I am sat with her on my lap at the minute so apoligies for the typing!!

Best go need to occupy a young mind!

Love
Karen and X

Here's a message from X - gn2mvb12hg2f.0 65.0h8g.2dsg 65g


----------



## SueL (Mar 22, 2002)

Fantastic Karen

Just think how she's going to thrive and grow with you as her mummy and Rich as her daddy!  FANTASTIC!  

Love Sue
xxxxxxx


----------



## cindyp (Apr 7, 2003)

Karen, I've just got to echo Sue, it all sounds FANTASTIC!!  Your story of her on her potty just made me smile so much.  I bet the time will fly by before xxxxxxx arrives.  You and Rich are going to have the best Xmas ever.

Becky, despite the little "slip ups"   it sounds like things just continue to get better and better with your little boy.  I bet you can't wait till Xmas either.  Any more news on his little sister?

Talking of Xmas, I really need to get my act together and start doing something towards it.  How are you two going to tackle the Xmas shopping with your little ones?  At least Xmas will help the time go fast till xxxxx's Court hearing.  Hopefully I'll have some good news next Year in time for my birthday.

Take care
love
Cindy


----------



## KarenM (Jul 30, 2002)

Cindy - Xmas was sorted (in the main) by the end of October.  Just have one last pressie to buy which is being done on line.  It's the one thing I didn't want to leave to chance.

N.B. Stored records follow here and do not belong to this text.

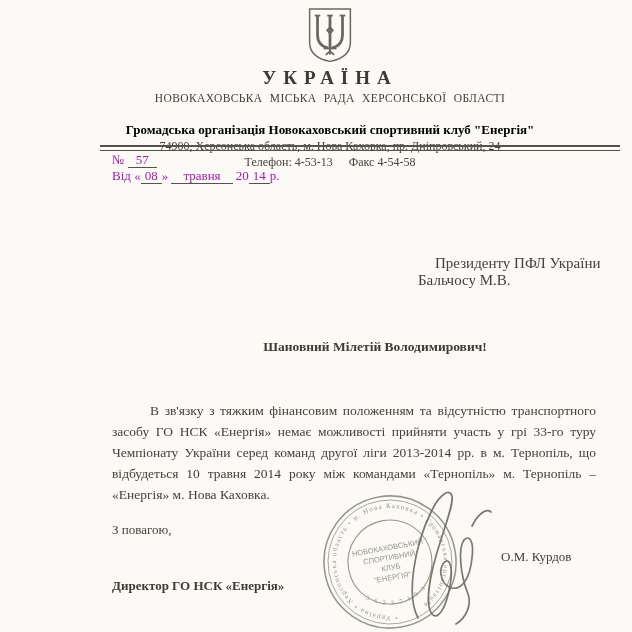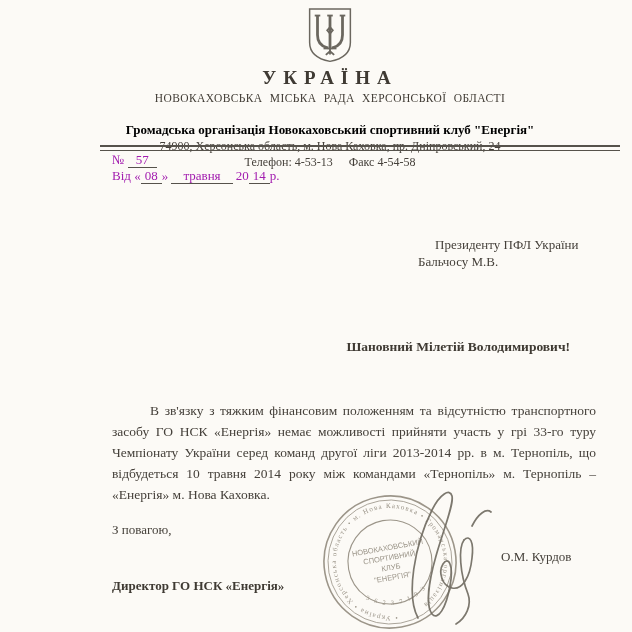--- a/index.html
+++ b/index.html
@@ -29,7 +29,7 @@
   .u.num{padding:0 8px;}
   .u.month{padding:0 12px;}
   
-  .addressee{position:absolute;left:418px;top:236px;font-size:13px;line-height:17px;}
+  .addressee{position:absolute;left:418px;top:255px;font-size:15px;line-height:17px;}
   .addressee .l1{padding-left:17px;}
   
   .salutation{position:absolute;left:180px;top:339px;width:390px;text-align:right;

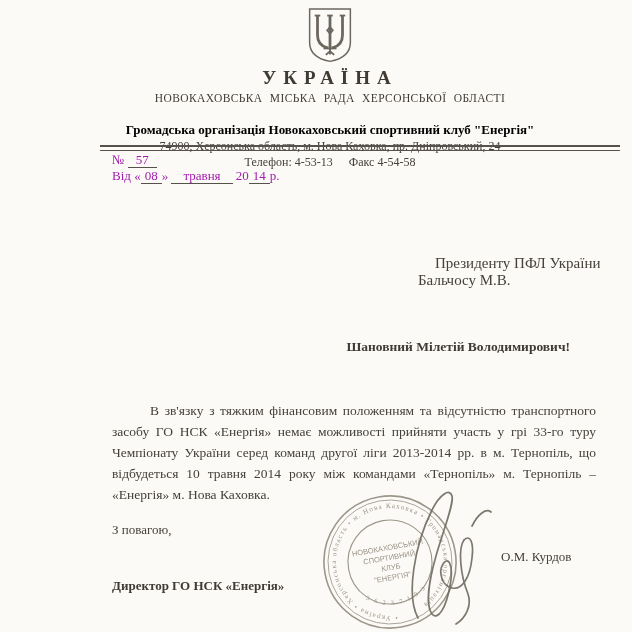--- a/index.html
+++ b/index.html
@@ -32,7 +32,7 @@
   .addressee{position:absolute;left:418px;top:255px;font-size:15px;line-height:17px;}
   .addressee .l1{padding-left:17px;}
   
-  .salutation{position:absolute;left:180px;top:339px;width:390px;text-align:right;
+  .salutation{position:absolute;left:180px;top:339px;width:390px;text-align:center;
     font-weight:bold;font-size:13.5px;color:#3f3a33;}
   
   .body-par{position:absolute;left:112px;top:400px;width:484px;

More exciting things have happened today.  We've got some small books at home that are from M&S, one of which has an apple on the front, all of a sudden X has started to say "Apple".  We also have a farm near us that does a Santa's grotto and sells Xmas trees, they have a huge inflatable Father Xmas in their entrance and when we go past, I say "Look, there's Father Christmas, Ho Ho Ho".  Well today we went to the garden centre and there was all the Xmas stuff and she kept saying "Look Mummy, Ho Ho Ho!!!".  We also have some of the wipeable fabric on our dining table to protect it and it has lots of animals on.  She is now pairing them up and finding the identical one's and if you ask her to point them out she can.  The Zebra is also known as a "Zedcar"!!  This all feels fantastic and each day there are new things she does that just come from nowhere.

Sorry for the me post, but just had to share.

Bye for now
Love
Karen x


----------



## saphy75 (Mar 15, 2004)

Fantastic Karen,

it's so heart warming to read your posts, what a difference yours and dh's love and attention has already made to your little girls life. i'm so pleased for you, it must be amazing watching her develop and learn new things and to hear her call you mummy must be the most fantastic feeling ever. i only hope that if i get as far as you on my adoption journey i'm half as good a mother as you sound. please keep the posts coming it keeps reminding me what i am aiming for makes all this waiting feel worth while.

thanks

pam xx


----------



## Jo (Mar 22, 2002)

Karen Your posts are a inspiration to so many, Thank You so much for that, infact all you girls on here, inspire me so much I feel a warm feeling grow inside me, what a wonderful feeling it must be to know you have made their lives complete, if only they knew what they have done for you !!! 

Well done everyone, you are all amazing people

Love Jo
x x x


----------



## Mummytoone (Mar 23, 2002)

Karen

FANTASTIC!


----------



## Nikki (Mar 27, 2003)

Dear Karen,

I followed your story for a while earlier in the year and then didn't check in for a while. Just wanted to say I am so pleased that you have two daughters at last. Without a doubt this will be a fabulous Christmas and I wish you and your husband every happiness with your girls, always.

Love,
Nikki


----------